### [WORK TO COMPLETE]
Each entry should be repeated exactly. Its pictures should not be.

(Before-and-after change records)
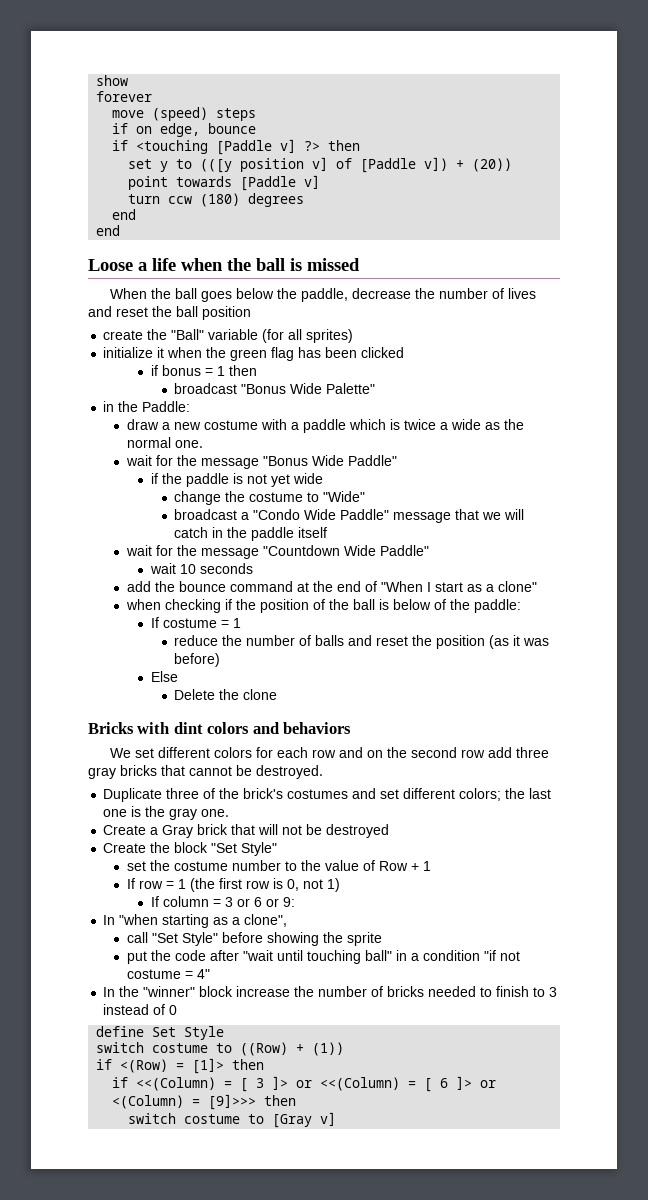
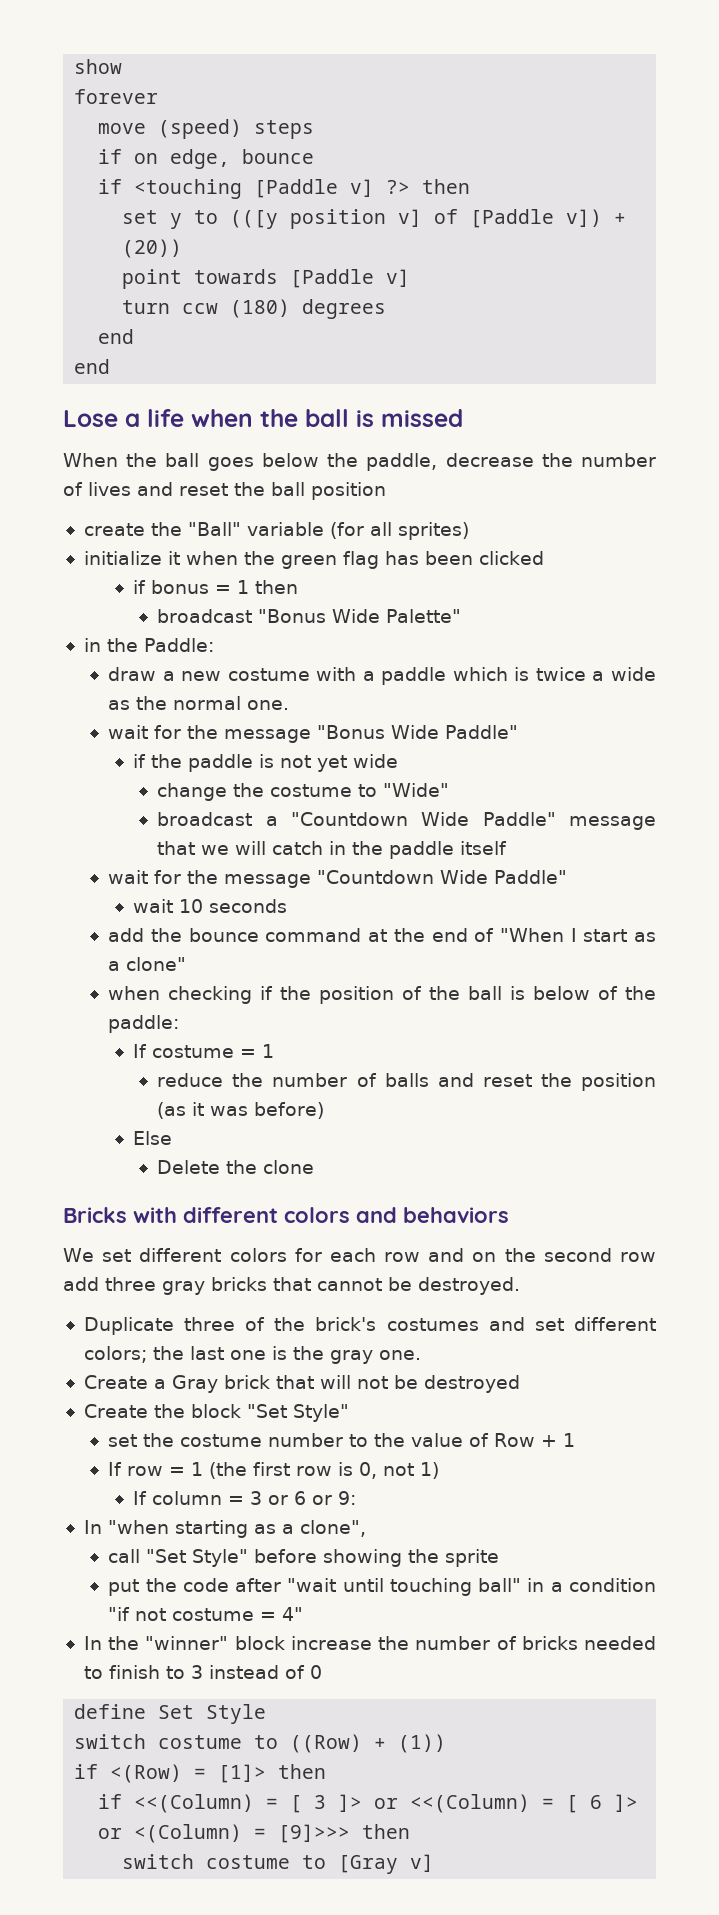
- Loose a life when the ball is missed
+ Lose a life when the ball is missed
- broadcast a "Condo Wide Paddle" message that we will catch in the paddle itself
+ broadcast a "Countdown Wide Paddle" message that we will catch in the paddle itself
- Bricks with dint colors and behaviors
+ Bricks with different colors and behaviors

### [OUTPUT OF THE EXERCISE]
- Loose a life when the ball is missed
+ Lose a life when the ball is missed
- broadcast a "Condo Wide Paddle" message that we will catch in the paddle itself
+ broadcast a "Countdown Wide Paddle" message that we will catch in the paddle itself
- Bricks with dint colors and behaviors
+ Bricks with different colors and behaviors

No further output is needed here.